1. Introduction
Rotating a linked list involves repositioning its nodes such that the list is shifted by a specified number of positions. For instance, given a linked list 1->2->3->4->5 and a rotation number 2, the resultant linked list after left rotation would be 3->4->5->1->2. This task can be accomplished in a linear pass through the list.
2. Program Steps
1. Initialize two pointers: current and tail.
2. Traverse the list to determine its length and to position the tail pointer at the last node.
3. Determine the effective number of rotations required (k % length).
4. If the effective number is zero, no rotation is required. Otherwise, traverse the list again until the (length – effective number)th node.
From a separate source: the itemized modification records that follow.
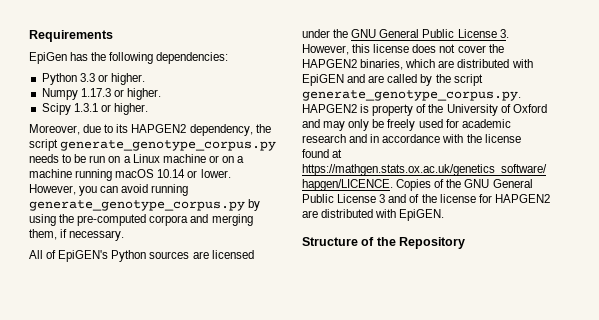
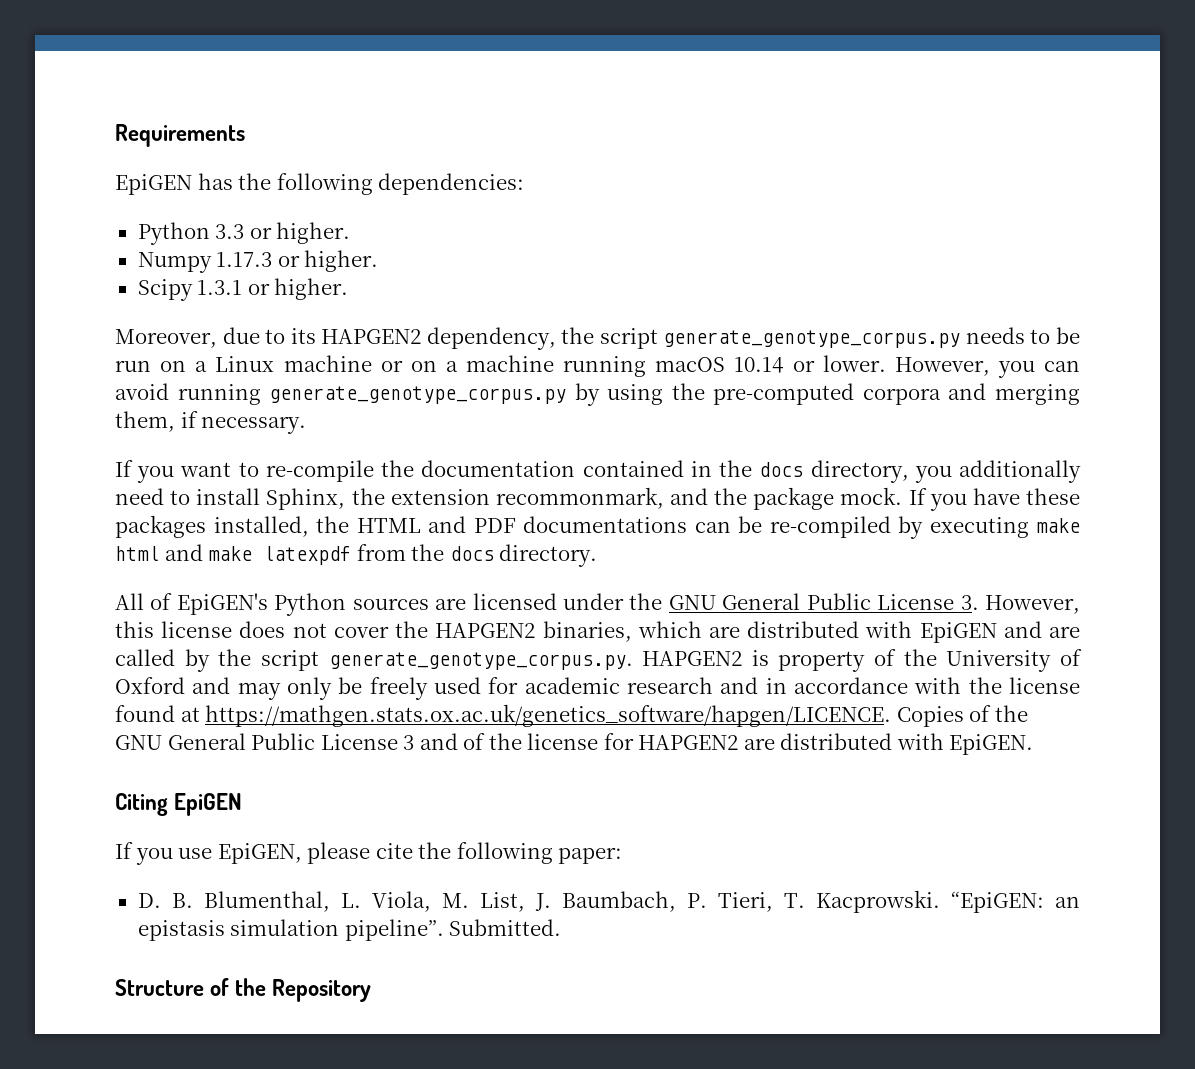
- EpiGen has the following dependencies:
+ EpiGEN has the following dependencies:
+ If you want to re-compile the documentation contained in the docs directory, you additionally need to install Sphinx, the extension recommonmark, and the package mock. If you have these packages installed, the HTML and PDF documentations can be re-compiled by executing make html and make latexpdf from the docs directory.
+ Citing EpiGEN
+ If you use EpiGEN, please cite the following paper:
+ D. B. Blumenthal, L. Viola, M. List, J. Baumbach, P. Tieri, T. Kacprowski. “EpiGEN: an epistasis simulation pipeline”. Submitted.

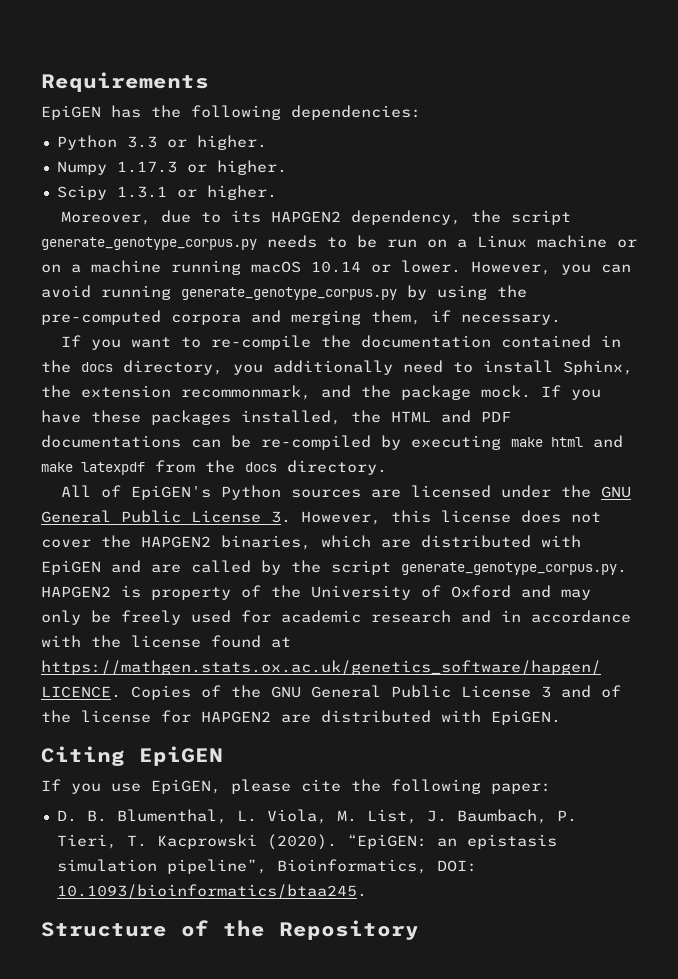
- D. B. Blumenthal, L. Viola, M. List, J. Baumbach, P. Tieri, T. Kacprowski.
+ D. B. Blumenthal, L. Viola, M. List, J. Baumbach, P. Tieri, T. Kacprowski (2020).
- “EpiGEN: an epistasis simulation pipeline”. Submitted.
+ “EpiGEN: an epistasis simulation pipeline”, Bioinformatics, DOI: 10.1093/bioinformatics/btaa245.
5. Change the next pointer of the tail to the head and make the next of the (length – effective number)th node as the new head. Finally, set the next of the last node to null.
3. Code Program
class Node {
int data;
Node next;
Node(int d) {
data = d;
next = null;
}
}
class LinkedList {
Node head;
// Function to rotate the linked list
public void rotate(int k) {
if (k == 0) return;
Node current = head;
int count = 1;
// Determine length of the list
while (current.next != null) {
current = current.next;
count++;
}
// Determine effective number of rotations required
k = k % count;
if (k == 0) return;
Node tail = current;
current = head;
int i = 1;
// Traverse until reaching the (length - k)th node
while (i < count - k) {
current = current.next;
i++;
}
tail.next = head;
head = current.next;
current.next = null;
}
// Function to print the linked list
void printList() {
Node n = head;
while (n != null) {
System.out.print(n.data + " ");
n = n.next;
}
}
// Function to insert a new Node at the last
public void append(int data) {
Node newNode = new Node(data);
if (head == null) {
head = newNode;
return;
}
Node last = head;
while (last.next != null) {
last = last.next;
}
last.next = newNode;
}
public static void main(String[] args) {
LinkedList list = new LinkedList();
for (int i = 1; i <= 5; i++) {
list.append(i);
}
System.out.println("Original Linked list:");
list.printList();
list.rotate(2);
System.out.println("\nRotated Linked list:");
list.printList();
}
}
Output:
Original Linked list: 1 2 3 4 5 Rotated Linked list: 3 4 5 1 2
4. Step By Step Explanation
1. A Node class is defined to create new nodes for the Linked List. Each node has a data value and a next pointer which points to the subsequent node.
2. The LinkedList class provides methods to manipulate the linked list, including a rotate method.
3. The rotate method first determines the length of the list. Then, based on the given rotation count (k), the effective number of rotations is calculated. If it's zero, no rotation is needed.
4. The list is traversed until the (length – effective rotation count)th node, then pointers are rearranged to achieve the rotation effect.
5. In the main method:
a. A LinkedList object is created.
b. Nodes with values from 1 to 5 are added to the list.
c. The original list is printed.
d. The list is rotated by 2 positions.
e. The rotated list is printed.
Rotating a Linked List by a certain number of positions is a common task in various applications and can be a popular topic during technical interviews.